The results of the network analysis, superimposed to the geographic layout (Figure 5) again reinforced the existence of two main groups of localities, linked by a weak edge between XA and OT. Accordingly, these two localities had the highest betweenness centrality, which reflects the importance of a node in connecting other nodes of the network.

The environmental vectors plotted in the DAPC ordination in Figure 3 show that the mean temperature had the shortest vector length, while mean, minimal, and maximal salinity were the longest vectors, indicating higher correlation of salinity variables with the obtained ordination. The fit of the environmental variables to the ordination scores is presented in Table 2. All variables considered had a significant fit with the ordination based on genetic distances. However, the r² coefficients were much higher for salinity measures (above 0.78 for mean, maximal, and minimal salinity).

As expected, when using partial Mantel tests to compare distance matrices correcting for the effect of geographic distance (Table 2) the correlations between genetic and environmental distance matrices were lower, but they were still significant for the mean and maximal salinity measures, thus confirming that salinity had an effect on the genetic make-up of the populations, over and above the effects of geographic distance per se. No significant effect of temperature variables was detected after controlling for distance.

A total of 25 loci were identified as outliers (putatively under selection): 13 loci were found when considering all populations, these same loci plus another 12 were found when joining populations in western and eastern groups. Additionally, we ended up with a set of 4,540 neutral loci after removing 701 loci, including the 25 outlier loci mentioned above and 676 additional loci found by any of the outlier detection methods applied with a non-corrected threshold of 0.05. Hereafter we will call them the “neutral” loci and the “outlier” loci datasets. Supplementary File 3 provides the IDs of the loci belonging to both datasets. The F_ST values among populations obtained using these datasets are presented in Supplementary Table 3. As expected, the mean F_ST was an order of magnitude higher when using outlier loci than when using the neutral dataset (0.0669 vs. 0.0022), although the pairwise comparisons found to be significant with the neutral and outlier loci are mostly the same as those found with all the loci (involving basically comparisons of the eastern Mediterranean with the other localities).

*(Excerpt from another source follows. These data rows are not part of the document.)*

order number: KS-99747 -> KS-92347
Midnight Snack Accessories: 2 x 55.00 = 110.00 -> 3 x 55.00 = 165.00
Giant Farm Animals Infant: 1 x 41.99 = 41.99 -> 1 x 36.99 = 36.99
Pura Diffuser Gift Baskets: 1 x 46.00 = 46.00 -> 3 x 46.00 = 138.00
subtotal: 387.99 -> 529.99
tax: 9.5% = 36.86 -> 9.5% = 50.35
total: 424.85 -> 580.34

The population structure revealed by the neutral and outlier loci was similar to that obtained with the complete loci dataset, as shown by heatmaps (Supplementary Figure 4) and DAPCs (Figure 6), with a major break between the populations of the west and east of the Mediterranean (with XA and CO appearing as a separate group in the western Mediterranean cluster, Supplementary Figure 4). Both ordinations showed a similar pattern of correlation with the environmental variables as the complete dataset. The envfit analyses revealed a significant fit of all environmental vectors with both loci datasets (Supplementary Table 4). As before, the r² values were much higher for salinity (with the exception of salinity range) than for temperature. When partial Mantel tests were run to filter out the effect of geographic distance on the correlation between genetic and environmental distance matrices, only salinity (mean and maximal) showed a significant correlation with the genetic differentiation (F_ST) measures (Supplementary Table 4), as already detected with the complete dataset (Table 2).

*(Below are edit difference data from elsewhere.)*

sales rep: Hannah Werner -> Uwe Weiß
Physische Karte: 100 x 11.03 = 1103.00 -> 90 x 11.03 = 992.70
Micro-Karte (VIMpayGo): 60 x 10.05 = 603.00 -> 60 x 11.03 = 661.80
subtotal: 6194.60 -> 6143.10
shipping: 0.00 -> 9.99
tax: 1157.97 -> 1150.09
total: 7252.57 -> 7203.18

The first two axes of the RDA including all the samples explained an accumulated 38.43% of the genetic variability found (Figure 7). The first axis explained most of this variability and sorted the samples along a longitudinal gradient related mainly to salinity-related variables, with eastern localities at one extreme and western localities at the other. The second axis was related to temperature variables. A total of 243 loci were found to be significantly associated to the environmental variables tested, being salinity variables the ones with the higher number of associated loci (Supplementary Figure 5). Eight of these loci were also detected as F_ST outliers in the previous analyses.